Text
Adaptasi Budaya Melalui Media Sosial Pada Mahasiswa Internasional Universitas Islam Riau
Penelitian ini bertujuan untuk mengetahui bagaimana adaptasi budaya yang dilakukan melalui media sosial oleh mahasiswa internasional universitas islam riau. Penelitian ini menggunakan pendekatan kualitatif deskriptif dengan metode pengumpulan data berupa observasi, wawancara, dan dokumentasi untuk memperoleh hasil yang relevan. Informan dalam penelitian ini adalah mahasiswa internasional universitas islam riau yang aktif dalam menggunakan media sosial. Berdasarkan Konsep teori Stella Ting Toomey terdapat lima dimensi yaitu, Adaptasi Budaya (Cultural Identity), Representasi Diri (Self-Representation), Adaptasi Sosial-Budaya (Sociocultural Adaptation), Keamanan dan Pengakuan Adaptasi (Identity Security and Validation), Strategi Negosiasi Adaptasi (Identity Negotiation Strategies).

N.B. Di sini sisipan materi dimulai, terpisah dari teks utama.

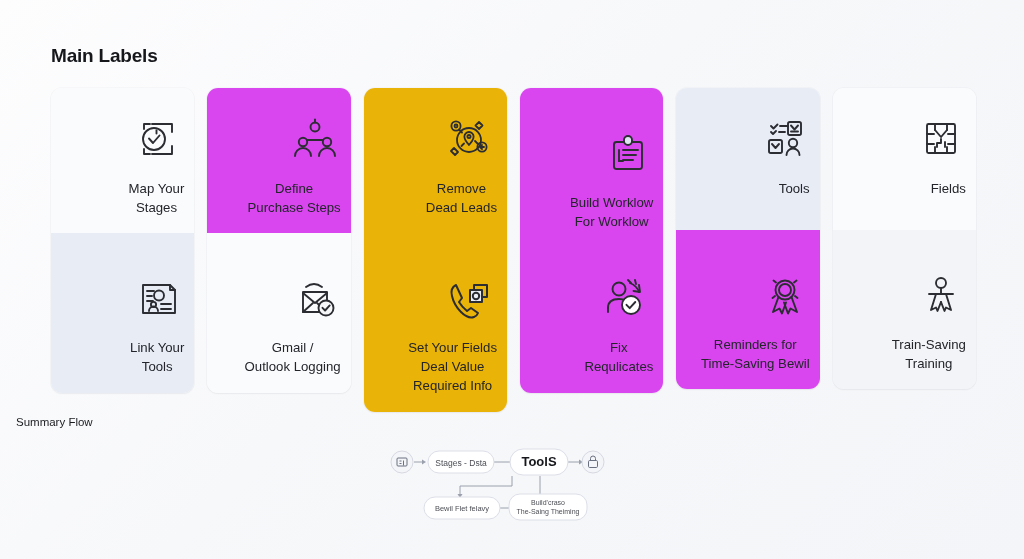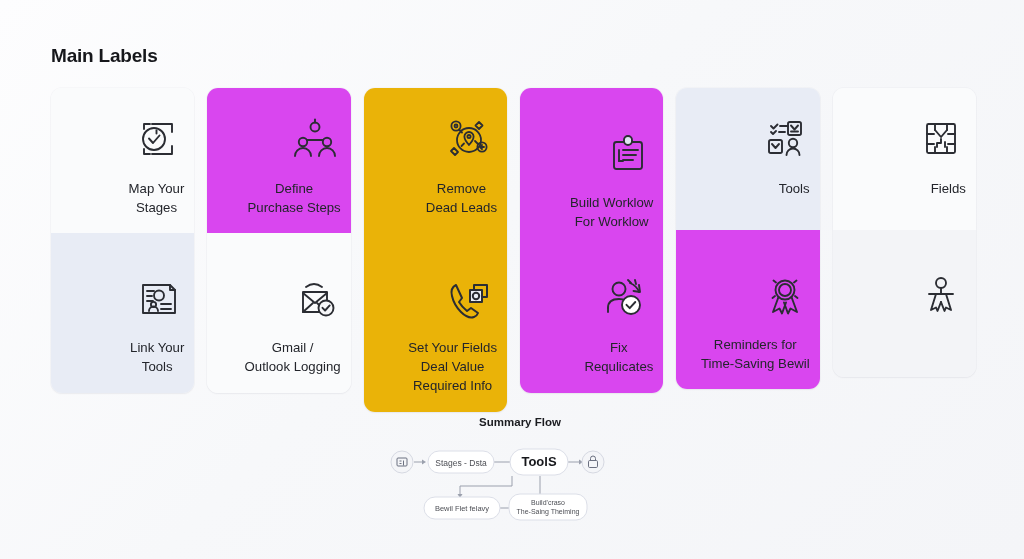--- a/index.html
+++ b/index.html
@@ -82,23 +82,22 @@
     white-space: pre-line;
     font-weight: 400;
   }
 
   
   .flow-title {
     position: absolute;
     left: 16px;
     right: 0;
     top: 416px;
-    text-align: center;
     font-size: 11.5px;
-    font-weight: bold;
+    font-weight: normal;
     color: #1b1c20;
   }
   .flow {
     position: absolute;
     left: 0;
     right: 0;
     top: 440px;
     height: 100px;
   }
   .flow svg { display: block; margin: 0 auto; }
@@ -298,20 +297,22 @@
     <div class="cell bottom bg-soft">
       <div class="icon-wrap">
         <svg width="50" height="48" viewBox="0 0 50 48" fill="none" stroke="#2b2d33" stroke-width="1.9" stroke-linecap="round" stroke-linejoin="round">
           <circle cx="25" cy="12" r="5"></circle>
           <path d="M13 23 h24"></path>
           <path d="M20 23 l-5 16 l5 -2.5 l1.5 3.5 l3.5 -9"></path>
           <path d="M30 23 l5 16 l-5 -2.5 l-1.5 3.5 l-3.5 -9"></path>
           <path d="M25 17 v6"></path>
         </svg>
       </div>
+      <div class="cell-label">Train-Saving
+Training</div>
     </div>
   </div>
 
 </div>
 
 <div class="flow-title">Summary Flow</div>
 
 <div class="flow">
   <svg width="260" height="100" viewBox="0 0 260 100">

Hasil penelitian menunjukkan bahwa mahasiswa internasional di Universitas Islam Riau secara aktif mempertahankan dan menegosiasikan adaptasi budaya mereka melalui media sosial, khususnya Instagram. Adaptasi budaya mereka tidak hilang dalam proses adaptasi, tetapi justru diperkuat, disesuaikan, dan dirayakan. Media sosial dimanfaatkan sebagai ruang ekspresi diri, pembelajaran budaya lokal, komunikasi sosial, hingga sarana menjaga koneksi dengan budaya asal. Proses adaptasi ini berlangsung secara dinamis dan positif karena didukung oleh lingkungan kampus yang inklusif serta keterbukaan individu dalam berinteraksi lintas budaya.